Para fins de concurso público, o mais prudente é sempre seguir o que há de pacífico no âmbito do TST. E, neste diapasão, temos as Súmulas 339, II, e 369, IV, que impõem a cessação da estabilidade do dirigente sindical e do cipeiro, no caso de extinção da empresa. Se a estabilidade perde seu objeto, deduz-se logicamente que, para o TST, cessam seus efeitos, inclusive o direito à indenização compensatória. 

Aliás, em provas de concurso normalmente a matéria é cobrada somente até este ponto, e especificamente explorando a literalidade das súmulas mencionadas. 

Quanto às hipóteses de garantia de emprego da gestante e do acidentado, acredito seja seguro defender, também em uma prova, o cabimento da indenização, por três razões: a) porque o TST não tem entendimento sumulado em sentido contrário; b) porque o TST tem decisões neste mesmo sentido, conforme mencionado; c) porque o raciocínio segue o entendimento do Min. Godinho, cada vez mais prestigiado pelas bancas, sem, contudo, contrariar entendimento predominante no TST.

Valor da indenização:

Vencida a questão do cabimento ou não da indenização, conforme o caso, resta discutir qual seria o valor dessa indenização. 

Muitos confundem as marchas e entendem aplicáveis os artigos 497/498 da CLT (indenização dobrada). Não obstante, os dispositivos em referência aplicam-se somente à antiga indenização celetista, não podendo ser estendidos às garantias provisórias de emprego. Isto porque é princípio comezinho do direito a impossibilidade de interpretação extensiva e/ou de aplicação analógica de regra punitiva. 

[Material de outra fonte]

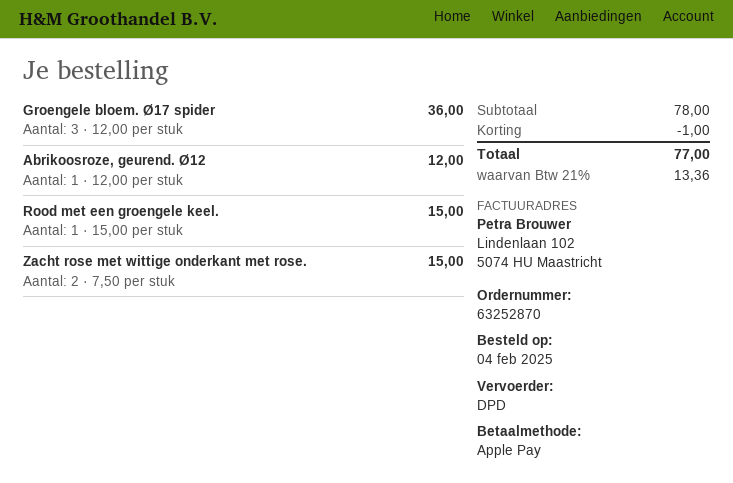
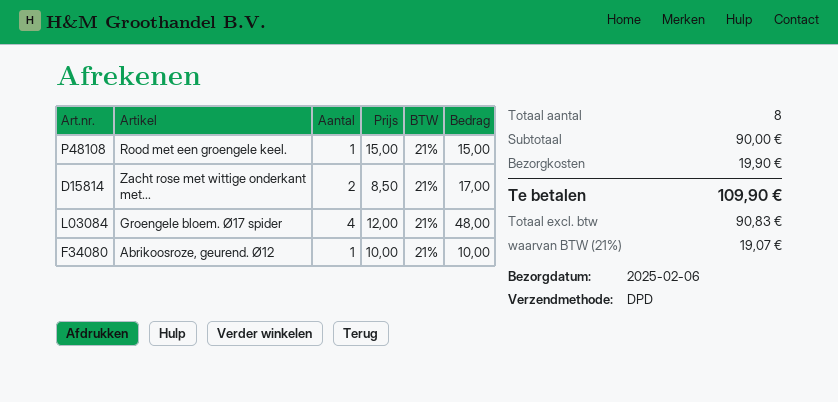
Groengele bloem. Ø17 spider: 3 x 12.00 = 36.00 -> 4 x 12.00 = 48.00
Abrikoosroze, geurend. Ø12: 1 x 12.00 = 12.00 -> 1 x 10.00 = 10.00
Zacht rose met wittige onderkant met rose.: 2 x 7.50 = 15.00 -> 2 x 8.50 = 17.00
subtotal: 78.00 -> 90.00
discount: 1.00 -> none
shipping: none -> 19.90
tax: 21% = 13.36 -> 21% = 19.07
total: 77.00 -> 109.90

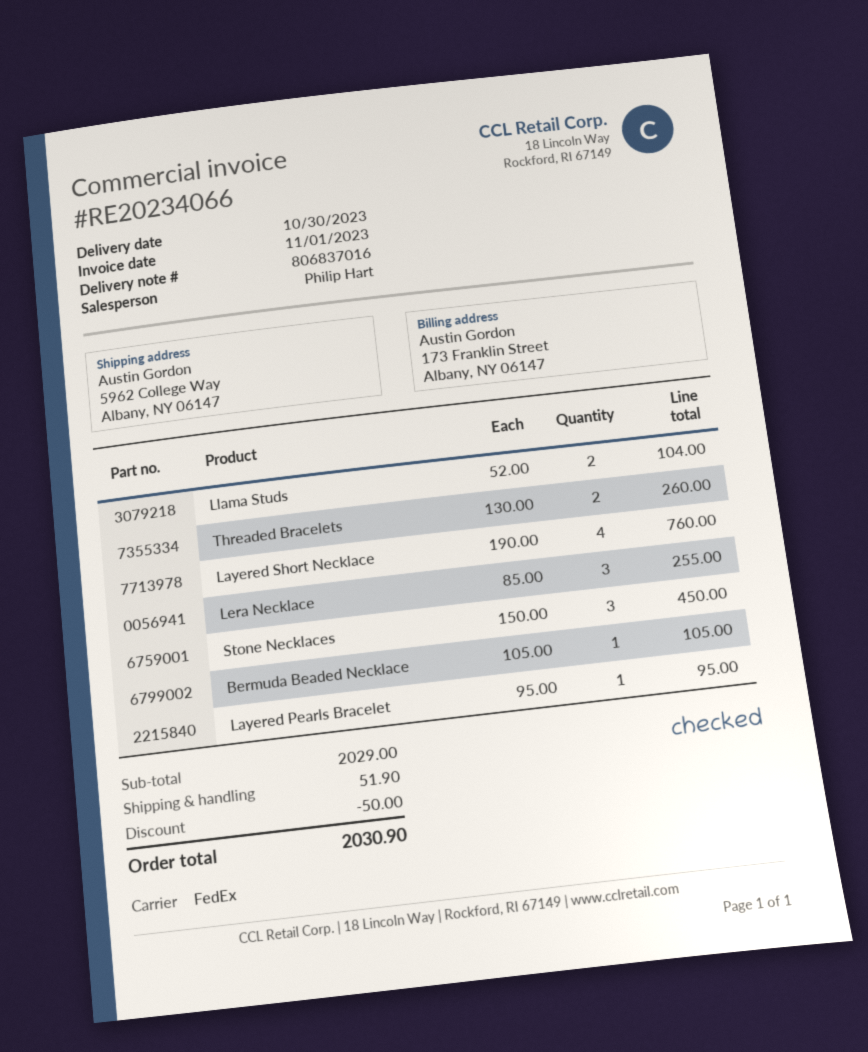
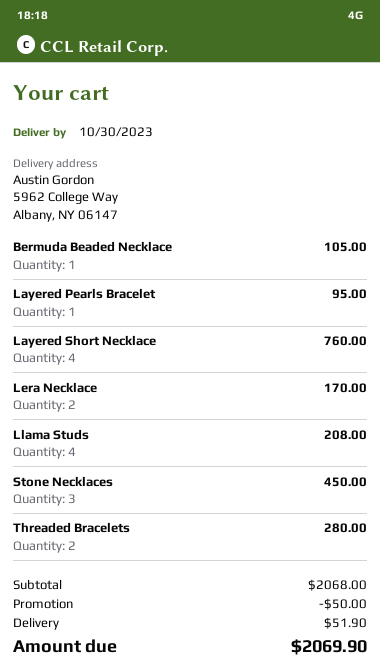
Llama Studs: 2 for 104.00 -> 4 for 208.00
Threaded Bracelets: 2 for 260.00 -> 2 for 280.00
Lera Necklace: 3 for 255.00 -> 2 for 170.00
subtotal: 2029.00 -> 2068.00
total: 2030.90 -> 2069.90

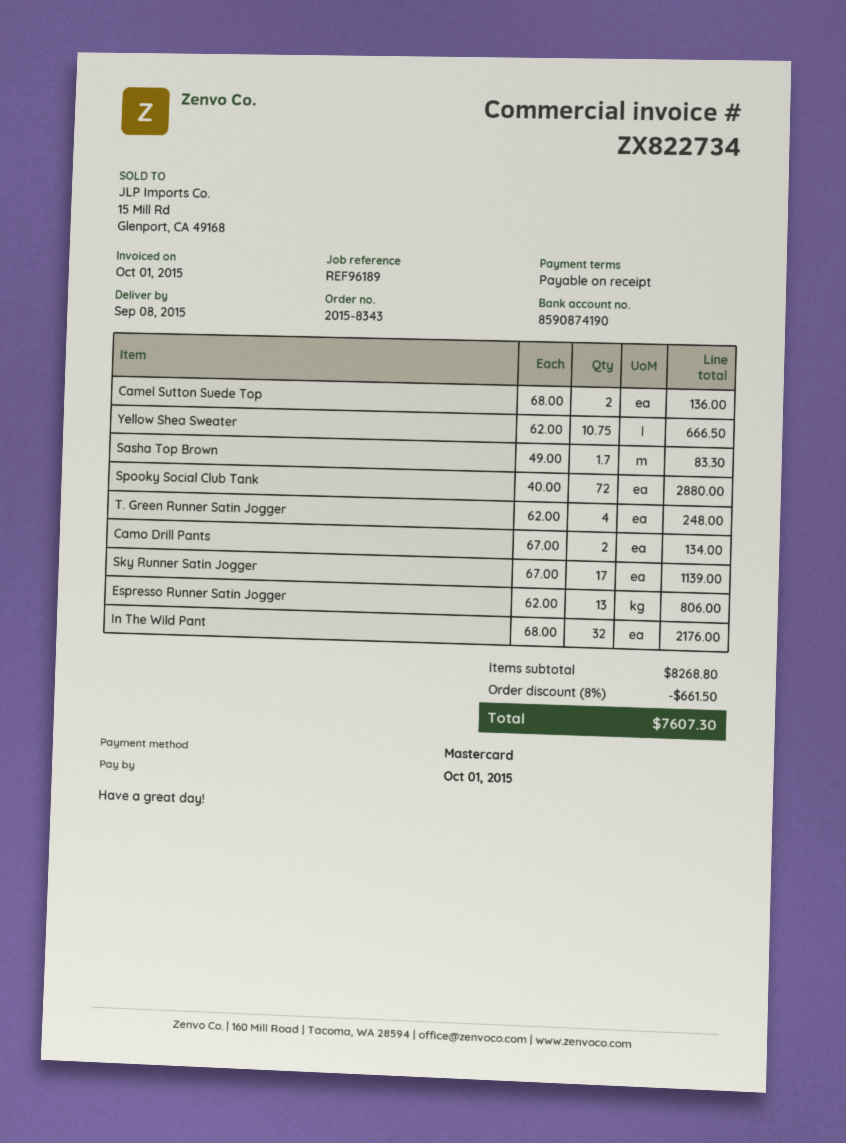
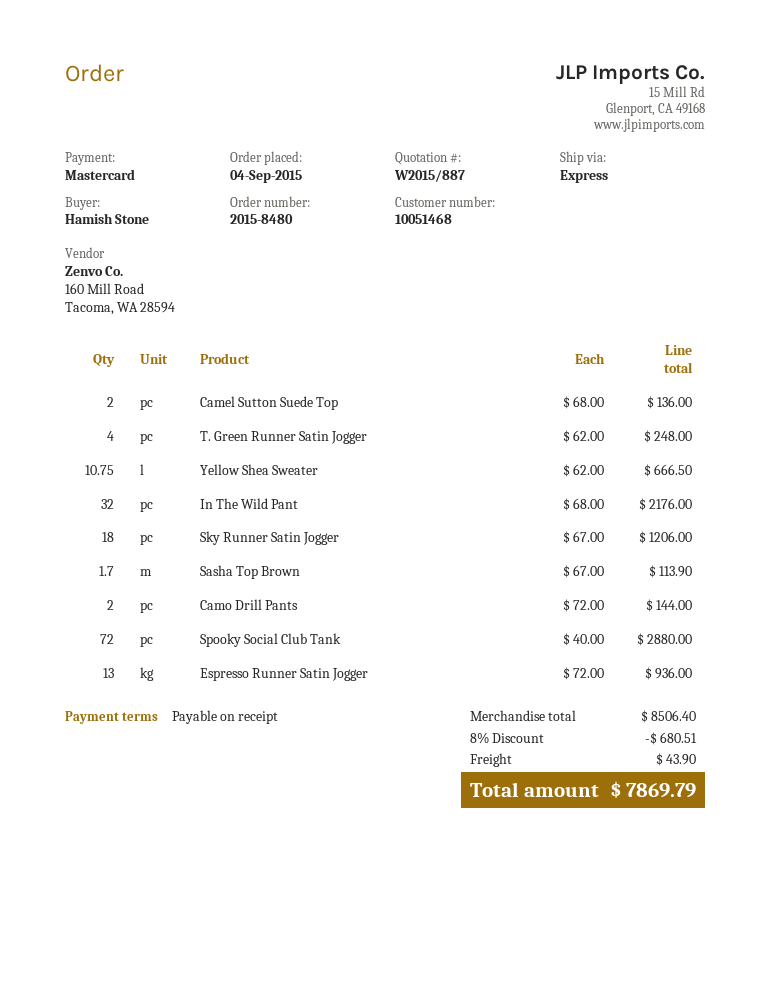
order number: 2015-8343 -> 2015-8480
Sasha Top Brown: 1.7 x 49.00 = 83.30 -> 1.7 x 67.00 = 113.90
Camo Drill Pants: 2 x 67.00 = 134.00 -> 2 x 72.00 = 144.00
Sky Runner Satin Jogger: 17 x 67.00 = 1139.00 -> 18 x 67.00 = 1206.00
Espresso Runner Satin Jogger: 13 x 62.00 = 806.00 -> 13 x 72.00 = 936.00
subtotal: 8268.80 -> 8506.40
discount: 8% = 661.50 -> 8% = 680.51
shipping: none -> 43.90
total: 7607.30 -> 7869.79

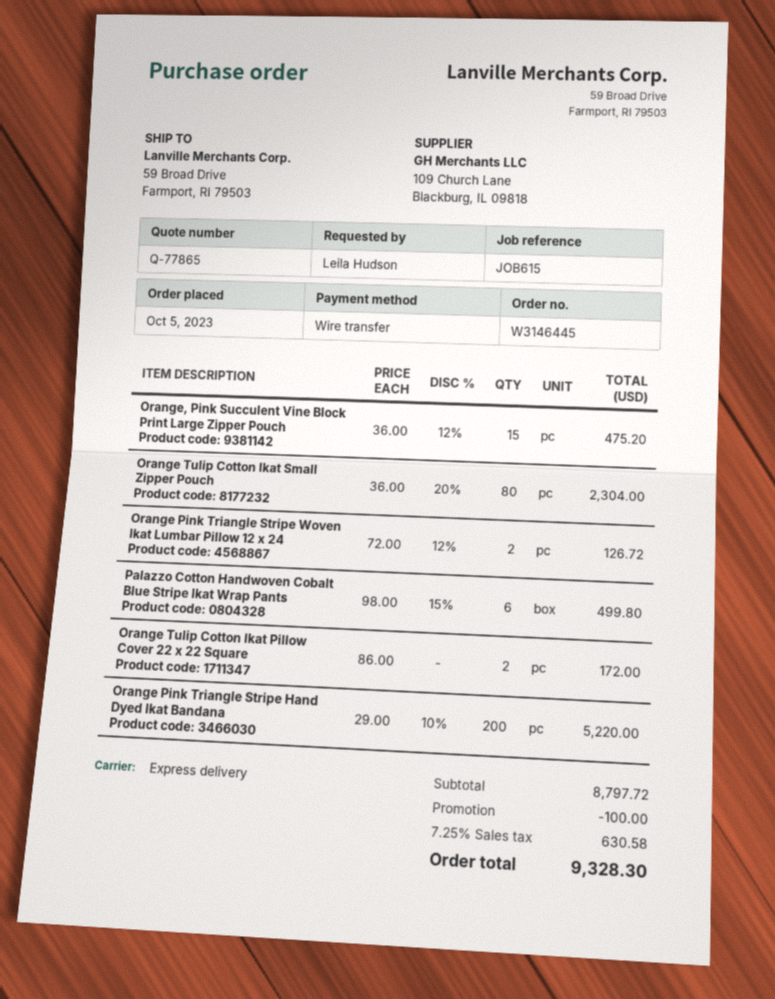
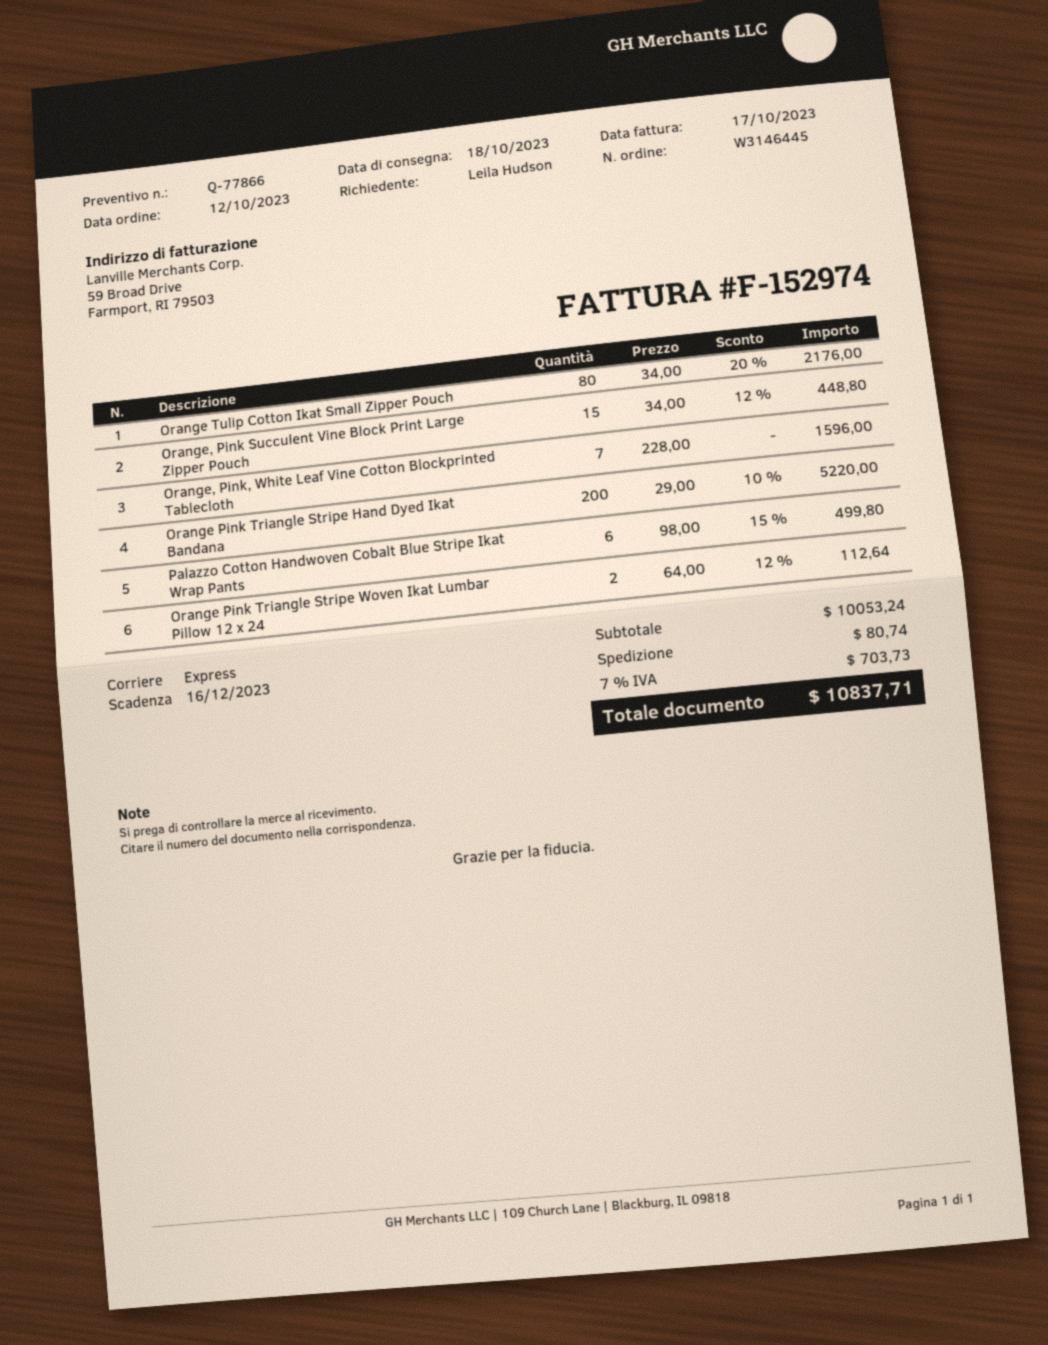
quote number: Q-77865 -> Q-77866
order date: 2023-10-05 -> 2023-10-12
Orange, Pink Succulent Vine Block Print Large Zipper Pouch: 15 x 36.00 - 12% = 475.20 -> 15 x 34.00 - 12% = 448.80
Orange Tulip Cotton Ikat Small Zipper Pouch: 80 x 36.00 - 20% = 2304.00 -> 80 x 34.00 - 20% = 2176.00
Orange Pink Triangle Stripe Woven Ikat Lumbar Pillow 12 x 24: 2 x 72.00 - 12% = 126.72 -> 2 x 64.00 - 12% = 112.64
Orange Tulip Cotton Ikat Pillow Cover 22 x 22 Square: 2 x 86.00 = 172.00 -> none
Orange, Pink, White Leaf Vine Cotton Blockprinted Tablecloth: none -> 7 x 228.00 = 1596.00
subtotal: 8797.72 -> 10053.24
discount: 100.00 -> none
shipping: none -> 80.74
tax: 7.25% = 630.58 -> 7% = 703.73
total: 9328.30 -> 10837.71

Assim, omissa a lei a respeito da indenização cabível in casu, entende-se majoritariamente que seria a indenização simples das verbas contratuais devidas (para uns, até o final do período de estabilidade; para outros, até o final do mandato, quando for este o caso).  

Abraço e bons estudos!



[1] CASSAR, Vólia Bomfim. Direito do Trabalho. – 4ª Ed. – Niterói : Impetus, 2010, p.1125.
[2] BARROS, Alice Monteiro de. Curso de Direito do Trabalho. – 6ª Ed. – São Paulo : LTr, 2010, p. 1001.
[3] BARROS, Alice Monteiro de. Op. cit., p. 1001.
[4] DELGADO, Maurício Godinho. Curso de Direito do Trabalho. – 9ª Ed – São Paulo : LTr, 2010, p. 1173.
[5] DELGADO, Maurício Godinho. Op. cit., p. 1174.

Um comentário:

  1. Excelente o seu artigo! Estava há algum tempo procurando sobre este tema em livros e na Internet, e não havia encontrado nada tão claro e bem fundamentado! Meus parabéns!